Smear microscopy of IS detected 4/17 cases (23.5%) of definite tuberculosis. Among children with definite tuberculosis, 3/5 (60%) HIV-infected children were smear positive compared with 1/12 (8%) HIV-uninfected children (P = .09). All 4 smear-positive cases were detected by both stool and sputum Xpert testing.
DISCUSSION
This pilot study suggests that Xpert testing of stool samples from children with suspected PTB holds promise as a diagnostic approach, particularly for HIV-infected children in whom duplicate testing of a single stool sample detected 4/5 cases. The number of children included in this study was too small to evaluate the relative performance of Xpert on stool compared with IS.
Results from stool Xpert testing in a recent pilot study of 17 children (14 of whom received Xpert testing of both stool and gastric aspirate and 3 received Xpert testing of stool only) [7] showed that stool Xpert testing (test was performed on decontaminated stool sediment, not directly on stool) detected 3 of 4 cases of culture-confirmed intrathoracic tuberculosis and 3 of 6 cases where M. tuberculosis was cultured from any site.
Our study used small volumes of stool for testing, as use of larger volumes led to failed Xpert assays (data not shown), possibly due to clogging of filters in the Xpert cartridge. Optimized protocols, which are currently being developed for Xpert testing of stool samples, will permit testing of significantly larger volumes of stool and are likely to enhance sensitivity. Further studies of larger numbers of children utilizing these optimized specimen-processing protocols are required.
Xpert testing has enabled rapid diagnosis of PTB and detection of rifampicin resistance in children, which promotes timely initiation of appropriate therapy. Because Xpert is designed for use close to the point of care, use of stool as a sample for Xpert testing may be especially appropriate, given the ease with which stool is obtained in primary care settings. The finding that suggests relatively high sensitivity in HIV-infected children is important, as this group of children is at high risk for rapid progression of disease and mortality. Thus Xpert testing on stool may identify a group of children in whom rapid initiation of tuberculosis therapy may be life saving.
Notes
Acknowledgments. We thank the National Health Laboratory Service Microbiology Laboratory at Groote Schuur Hospital; the children who participated in the study; the children's caregivers; the study clinical and laboratory staff; and the staff at Red Cross War Memorial Childrens, New Somerset Hospital, and Nolungile clinics for their support. We thank Dr V Azavedo and the City of Cape Town for their support.
Financial support. This work was supported by the National Institutes of Health (grant number 1R01HD058971–01), the National Health Laboratory Services Research Trust, the Medical Research Council of South Africa, the National Research Foundation, South Africa, and the Wellcome Trust (grant number 085251/B/08/Z).

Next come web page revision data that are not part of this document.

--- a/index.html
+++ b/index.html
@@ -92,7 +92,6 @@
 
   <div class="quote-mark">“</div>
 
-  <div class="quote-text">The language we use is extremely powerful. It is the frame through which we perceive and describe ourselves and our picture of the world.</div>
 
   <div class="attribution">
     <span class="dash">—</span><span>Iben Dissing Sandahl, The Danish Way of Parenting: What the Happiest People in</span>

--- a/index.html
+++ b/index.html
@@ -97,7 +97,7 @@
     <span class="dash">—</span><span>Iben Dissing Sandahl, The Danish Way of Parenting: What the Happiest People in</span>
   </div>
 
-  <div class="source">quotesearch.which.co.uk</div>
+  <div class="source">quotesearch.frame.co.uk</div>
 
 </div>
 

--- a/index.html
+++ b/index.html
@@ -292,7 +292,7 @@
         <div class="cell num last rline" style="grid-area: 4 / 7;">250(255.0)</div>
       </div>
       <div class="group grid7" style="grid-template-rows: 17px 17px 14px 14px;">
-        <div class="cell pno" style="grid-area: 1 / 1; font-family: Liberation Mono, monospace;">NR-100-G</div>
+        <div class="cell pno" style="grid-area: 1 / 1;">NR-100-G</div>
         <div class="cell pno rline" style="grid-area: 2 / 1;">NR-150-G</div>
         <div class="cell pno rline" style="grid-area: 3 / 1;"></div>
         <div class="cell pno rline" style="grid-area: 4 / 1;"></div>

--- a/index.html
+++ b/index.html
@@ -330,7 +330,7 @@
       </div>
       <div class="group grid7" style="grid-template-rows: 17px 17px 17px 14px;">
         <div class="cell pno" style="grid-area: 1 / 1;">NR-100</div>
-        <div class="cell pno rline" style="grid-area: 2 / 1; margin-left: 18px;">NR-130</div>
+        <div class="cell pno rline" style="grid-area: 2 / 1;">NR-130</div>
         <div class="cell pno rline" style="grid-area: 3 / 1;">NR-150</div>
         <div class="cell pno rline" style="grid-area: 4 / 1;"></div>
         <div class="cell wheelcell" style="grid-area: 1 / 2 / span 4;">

Potential conflicts of interest. M. P. N. has received funding from the Foundation for Innovative New Diagnostics (FIND; Geneva, Switzerland) to assess the performance and impact of Xpert. FIND is a nonprofit organization that collaborates with industry partners, including Cepheid (the manufacturer of Xpert), on the development, assessment, and demonstration of new diagnostic tests. All other authors report no potential conflicts.
All authors have submitted the ICMJE Form for Disclosure of Potential Conflicts of Interest. Conflicts that the editors consider relevant to the content of the manuscript have been disclosed.